Day 1266: Weird Ape Meals

Weird FoodI can never understand why you Apes think of us Cats as disgusting when we bring home a rodent or bird to munch on. 

Generally, this results in a wincing look of disgust followed shortly by the theft of my lunch as you toss it in the garbage while calling me a "Bad Cat!"

No, I’m a good Cat! I caught and killed the damned thing myself. I didn’t squeeze my fat ass into a vehicle to drive to a store to get pre-killed stuff. Where’s the fun in that?

What is really disgusting is some of the crap you Apes will eat. Allow me to clarify:

  • Calamari – Call it what it is: Squid! Don’t church it up by giving it a fancy name. Although I love seafood, this stuff gives me the creeps.

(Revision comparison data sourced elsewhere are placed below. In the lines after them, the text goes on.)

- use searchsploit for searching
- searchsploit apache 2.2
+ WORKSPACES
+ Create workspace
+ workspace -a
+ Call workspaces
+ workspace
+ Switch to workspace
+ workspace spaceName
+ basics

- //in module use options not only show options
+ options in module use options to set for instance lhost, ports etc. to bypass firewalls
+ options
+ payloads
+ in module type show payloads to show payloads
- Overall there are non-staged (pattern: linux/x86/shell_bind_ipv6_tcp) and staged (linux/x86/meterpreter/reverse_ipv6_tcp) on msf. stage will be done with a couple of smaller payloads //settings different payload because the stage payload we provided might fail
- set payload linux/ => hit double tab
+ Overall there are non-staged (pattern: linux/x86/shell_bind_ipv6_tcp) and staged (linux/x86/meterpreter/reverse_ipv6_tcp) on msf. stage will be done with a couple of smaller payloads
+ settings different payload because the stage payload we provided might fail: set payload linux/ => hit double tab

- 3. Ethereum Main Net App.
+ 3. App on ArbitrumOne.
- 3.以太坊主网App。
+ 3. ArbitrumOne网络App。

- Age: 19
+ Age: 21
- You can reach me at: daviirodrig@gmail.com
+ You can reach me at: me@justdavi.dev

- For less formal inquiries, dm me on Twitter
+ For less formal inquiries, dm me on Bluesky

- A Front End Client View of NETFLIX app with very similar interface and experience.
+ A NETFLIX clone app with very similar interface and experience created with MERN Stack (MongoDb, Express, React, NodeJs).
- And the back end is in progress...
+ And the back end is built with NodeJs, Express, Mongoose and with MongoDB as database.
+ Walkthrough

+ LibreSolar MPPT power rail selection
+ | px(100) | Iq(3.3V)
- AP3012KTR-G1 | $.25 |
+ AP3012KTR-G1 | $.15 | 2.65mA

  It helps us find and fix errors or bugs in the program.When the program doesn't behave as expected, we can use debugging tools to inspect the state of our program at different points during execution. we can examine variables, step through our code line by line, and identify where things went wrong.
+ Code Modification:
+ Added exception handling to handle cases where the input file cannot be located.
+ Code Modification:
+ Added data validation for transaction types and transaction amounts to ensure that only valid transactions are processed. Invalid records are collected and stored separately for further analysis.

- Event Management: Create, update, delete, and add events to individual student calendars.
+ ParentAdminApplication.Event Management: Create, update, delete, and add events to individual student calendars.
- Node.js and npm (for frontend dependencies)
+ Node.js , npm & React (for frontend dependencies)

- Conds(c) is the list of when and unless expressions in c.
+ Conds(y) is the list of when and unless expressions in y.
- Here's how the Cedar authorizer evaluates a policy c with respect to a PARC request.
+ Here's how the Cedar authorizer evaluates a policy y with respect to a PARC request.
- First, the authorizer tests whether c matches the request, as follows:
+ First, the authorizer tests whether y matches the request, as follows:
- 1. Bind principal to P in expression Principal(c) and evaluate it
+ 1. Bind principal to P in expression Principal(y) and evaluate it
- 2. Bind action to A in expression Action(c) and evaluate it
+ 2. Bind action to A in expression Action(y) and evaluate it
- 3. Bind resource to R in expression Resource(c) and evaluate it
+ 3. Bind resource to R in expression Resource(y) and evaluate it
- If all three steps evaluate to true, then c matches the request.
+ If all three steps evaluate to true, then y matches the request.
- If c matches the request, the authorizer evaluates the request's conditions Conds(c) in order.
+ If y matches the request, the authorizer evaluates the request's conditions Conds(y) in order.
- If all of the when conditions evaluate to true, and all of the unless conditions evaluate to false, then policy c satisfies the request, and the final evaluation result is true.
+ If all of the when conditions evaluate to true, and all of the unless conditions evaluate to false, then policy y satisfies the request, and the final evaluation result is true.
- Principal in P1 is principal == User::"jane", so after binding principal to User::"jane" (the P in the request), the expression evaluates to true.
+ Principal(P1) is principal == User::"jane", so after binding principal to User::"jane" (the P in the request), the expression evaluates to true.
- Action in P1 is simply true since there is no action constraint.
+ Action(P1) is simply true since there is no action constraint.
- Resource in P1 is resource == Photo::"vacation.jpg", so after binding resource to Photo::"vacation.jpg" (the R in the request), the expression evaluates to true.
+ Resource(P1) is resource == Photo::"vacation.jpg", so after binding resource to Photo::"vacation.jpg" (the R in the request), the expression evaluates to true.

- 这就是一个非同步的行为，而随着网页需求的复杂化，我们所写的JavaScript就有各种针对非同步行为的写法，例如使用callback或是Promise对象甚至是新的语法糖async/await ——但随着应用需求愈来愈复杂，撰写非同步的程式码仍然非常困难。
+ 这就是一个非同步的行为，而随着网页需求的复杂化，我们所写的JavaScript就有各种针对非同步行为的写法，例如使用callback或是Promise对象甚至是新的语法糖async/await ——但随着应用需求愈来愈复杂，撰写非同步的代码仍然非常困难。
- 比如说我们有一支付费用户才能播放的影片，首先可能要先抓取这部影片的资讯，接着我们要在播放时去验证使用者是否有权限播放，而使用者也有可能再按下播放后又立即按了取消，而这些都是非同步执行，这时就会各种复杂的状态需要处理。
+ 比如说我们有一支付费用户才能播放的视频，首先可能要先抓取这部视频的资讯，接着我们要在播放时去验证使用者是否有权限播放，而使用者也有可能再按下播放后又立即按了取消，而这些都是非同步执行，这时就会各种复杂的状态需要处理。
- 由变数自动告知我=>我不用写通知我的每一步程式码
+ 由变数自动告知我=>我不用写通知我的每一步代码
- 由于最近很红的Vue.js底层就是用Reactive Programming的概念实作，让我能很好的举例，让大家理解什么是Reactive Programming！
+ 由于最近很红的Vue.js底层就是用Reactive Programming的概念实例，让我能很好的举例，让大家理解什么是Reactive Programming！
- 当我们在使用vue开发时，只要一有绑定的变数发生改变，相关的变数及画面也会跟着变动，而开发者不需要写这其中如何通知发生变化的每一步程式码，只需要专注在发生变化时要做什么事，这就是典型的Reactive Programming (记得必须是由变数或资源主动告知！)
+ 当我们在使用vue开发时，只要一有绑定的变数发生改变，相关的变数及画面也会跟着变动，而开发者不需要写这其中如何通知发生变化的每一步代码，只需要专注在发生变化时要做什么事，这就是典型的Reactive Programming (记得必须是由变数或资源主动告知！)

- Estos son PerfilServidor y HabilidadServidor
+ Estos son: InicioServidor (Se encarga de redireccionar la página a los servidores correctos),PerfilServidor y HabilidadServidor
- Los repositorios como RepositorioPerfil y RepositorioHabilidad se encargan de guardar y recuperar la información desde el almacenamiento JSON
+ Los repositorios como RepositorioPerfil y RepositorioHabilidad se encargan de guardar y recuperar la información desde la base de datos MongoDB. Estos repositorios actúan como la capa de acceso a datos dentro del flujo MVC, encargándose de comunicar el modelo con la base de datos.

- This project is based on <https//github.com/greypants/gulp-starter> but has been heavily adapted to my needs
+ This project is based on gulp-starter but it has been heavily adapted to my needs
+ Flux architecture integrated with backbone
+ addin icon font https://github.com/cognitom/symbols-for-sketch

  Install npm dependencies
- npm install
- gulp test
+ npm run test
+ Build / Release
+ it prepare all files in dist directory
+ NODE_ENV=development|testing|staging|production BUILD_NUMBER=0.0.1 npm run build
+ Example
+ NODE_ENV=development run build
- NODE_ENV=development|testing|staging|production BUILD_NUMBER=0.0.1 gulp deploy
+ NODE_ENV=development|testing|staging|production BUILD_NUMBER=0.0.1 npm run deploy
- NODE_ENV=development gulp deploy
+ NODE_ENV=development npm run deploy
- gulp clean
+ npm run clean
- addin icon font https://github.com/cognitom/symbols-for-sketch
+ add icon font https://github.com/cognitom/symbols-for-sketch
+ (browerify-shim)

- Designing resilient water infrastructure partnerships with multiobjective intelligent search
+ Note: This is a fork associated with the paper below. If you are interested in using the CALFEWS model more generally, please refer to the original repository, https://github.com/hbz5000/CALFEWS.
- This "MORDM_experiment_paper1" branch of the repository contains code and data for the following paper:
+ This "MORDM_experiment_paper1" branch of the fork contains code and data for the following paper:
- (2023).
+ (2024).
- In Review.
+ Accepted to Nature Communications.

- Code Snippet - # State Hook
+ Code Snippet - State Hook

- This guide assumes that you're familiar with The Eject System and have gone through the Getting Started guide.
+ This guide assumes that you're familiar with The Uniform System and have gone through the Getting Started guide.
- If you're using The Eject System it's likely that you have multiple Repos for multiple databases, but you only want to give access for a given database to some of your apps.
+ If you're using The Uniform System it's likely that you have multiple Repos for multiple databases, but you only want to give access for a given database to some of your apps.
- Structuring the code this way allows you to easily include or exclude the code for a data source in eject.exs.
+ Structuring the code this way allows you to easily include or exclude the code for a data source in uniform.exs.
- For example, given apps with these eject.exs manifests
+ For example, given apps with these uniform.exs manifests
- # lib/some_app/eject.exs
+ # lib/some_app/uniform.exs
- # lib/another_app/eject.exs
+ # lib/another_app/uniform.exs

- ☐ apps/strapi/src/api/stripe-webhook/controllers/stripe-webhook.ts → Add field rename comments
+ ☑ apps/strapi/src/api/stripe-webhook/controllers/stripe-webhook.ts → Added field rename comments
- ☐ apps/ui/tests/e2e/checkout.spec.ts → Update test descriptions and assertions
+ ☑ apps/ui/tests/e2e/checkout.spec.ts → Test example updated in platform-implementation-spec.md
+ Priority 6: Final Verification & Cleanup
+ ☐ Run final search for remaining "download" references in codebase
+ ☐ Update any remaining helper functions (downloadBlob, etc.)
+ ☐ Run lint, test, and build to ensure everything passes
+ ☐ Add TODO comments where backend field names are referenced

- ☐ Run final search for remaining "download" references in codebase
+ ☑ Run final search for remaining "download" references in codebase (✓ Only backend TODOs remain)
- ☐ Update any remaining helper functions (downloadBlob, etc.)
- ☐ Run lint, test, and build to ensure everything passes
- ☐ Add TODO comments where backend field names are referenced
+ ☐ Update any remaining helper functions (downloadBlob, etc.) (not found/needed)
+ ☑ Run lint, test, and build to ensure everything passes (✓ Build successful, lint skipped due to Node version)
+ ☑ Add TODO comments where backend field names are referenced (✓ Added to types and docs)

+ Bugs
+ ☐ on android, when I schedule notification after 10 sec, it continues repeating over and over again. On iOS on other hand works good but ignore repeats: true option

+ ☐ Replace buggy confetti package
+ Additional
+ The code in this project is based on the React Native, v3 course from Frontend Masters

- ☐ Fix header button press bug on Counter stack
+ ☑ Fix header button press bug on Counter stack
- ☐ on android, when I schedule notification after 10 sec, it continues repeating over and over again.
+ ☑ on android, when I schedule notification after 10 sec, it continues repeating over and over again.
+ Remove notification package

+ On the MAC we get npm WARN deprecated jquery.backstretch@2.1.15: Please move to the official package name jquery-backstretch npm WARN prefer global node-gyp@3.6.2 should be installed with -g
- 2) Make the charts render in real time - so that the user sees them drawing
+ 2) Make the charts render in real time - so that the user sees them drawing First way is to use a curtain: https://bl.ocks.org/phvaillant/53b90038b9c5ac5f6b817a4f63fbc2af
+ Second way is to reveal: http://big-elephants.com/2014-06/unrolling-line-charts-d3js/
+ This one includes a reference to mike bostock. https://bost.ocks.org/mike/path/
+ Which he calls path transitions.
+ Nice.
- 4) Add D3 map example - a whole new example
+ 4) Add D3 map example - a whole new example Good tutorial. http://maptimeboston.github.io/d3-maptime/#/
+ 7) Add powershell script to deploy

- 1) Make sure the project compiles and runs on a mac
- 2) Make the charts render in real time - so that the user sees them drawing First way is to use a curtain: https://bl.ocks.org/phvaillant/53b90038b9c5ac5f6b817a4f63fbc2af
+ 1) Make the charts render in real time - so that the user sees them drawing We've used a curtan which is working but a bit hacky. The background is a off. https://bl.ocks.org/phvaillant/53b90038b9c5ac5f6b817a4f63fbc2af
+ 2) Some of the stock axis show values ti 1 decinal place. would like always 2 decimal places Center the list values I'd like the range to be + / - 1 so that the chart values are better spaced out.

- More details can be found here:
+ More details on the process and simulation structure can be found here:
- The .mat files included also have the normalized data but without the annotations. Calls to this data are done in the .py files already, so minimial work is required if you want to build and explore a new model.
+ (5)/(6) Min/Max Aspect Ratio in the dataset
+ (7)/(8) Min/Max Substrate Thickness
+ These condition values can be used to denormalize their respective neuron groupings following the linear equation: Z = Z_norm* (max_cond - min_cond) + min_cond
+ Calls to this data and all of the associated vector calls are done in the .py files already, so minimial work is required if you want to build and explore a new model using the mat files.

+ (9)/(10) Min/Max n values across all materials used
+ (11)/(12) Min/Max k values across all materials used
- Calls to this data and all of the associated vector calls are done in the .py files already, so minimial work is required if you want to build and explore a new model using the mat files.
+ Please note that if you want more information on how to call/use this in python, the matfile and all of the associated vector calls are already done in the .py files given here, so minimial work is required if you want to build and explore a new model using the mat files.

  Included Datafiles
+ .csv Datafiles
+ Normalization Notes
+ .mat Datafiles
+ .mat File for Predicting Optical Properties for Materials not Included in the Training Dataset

Squid! Yuk!
  • Oysters – You might as well lick the contents of a used Kleenex!
  • Tongue – I simply refuse to taste anything which tastes me back!
  • Monkey Brains – This is considered a rare delicacy? Not rare enough! Isn’t this borderline cannibalism?
  • Pigs Feet – After a lifetime of walking around in barnyard shit, you’d actually put this in your mouth? (Note to self: Don’t let the Apes kiss me ever again!)
  • Testicles – Are you serious? Makes me wonder about the true reasons for my trip to the v-e-t on Day 374. Did my "boys" end up on a plate somewhere?
  • Dog - Finally! A valid use for these creatures.
  • Cat – Now hold the frikkin’ phone! Cat’s are to be adored, petted, and cuddled. Not roasted, toasted, or basted. You even come close to me with a meat cleaver, you’re getting claws in the face! Simple as that!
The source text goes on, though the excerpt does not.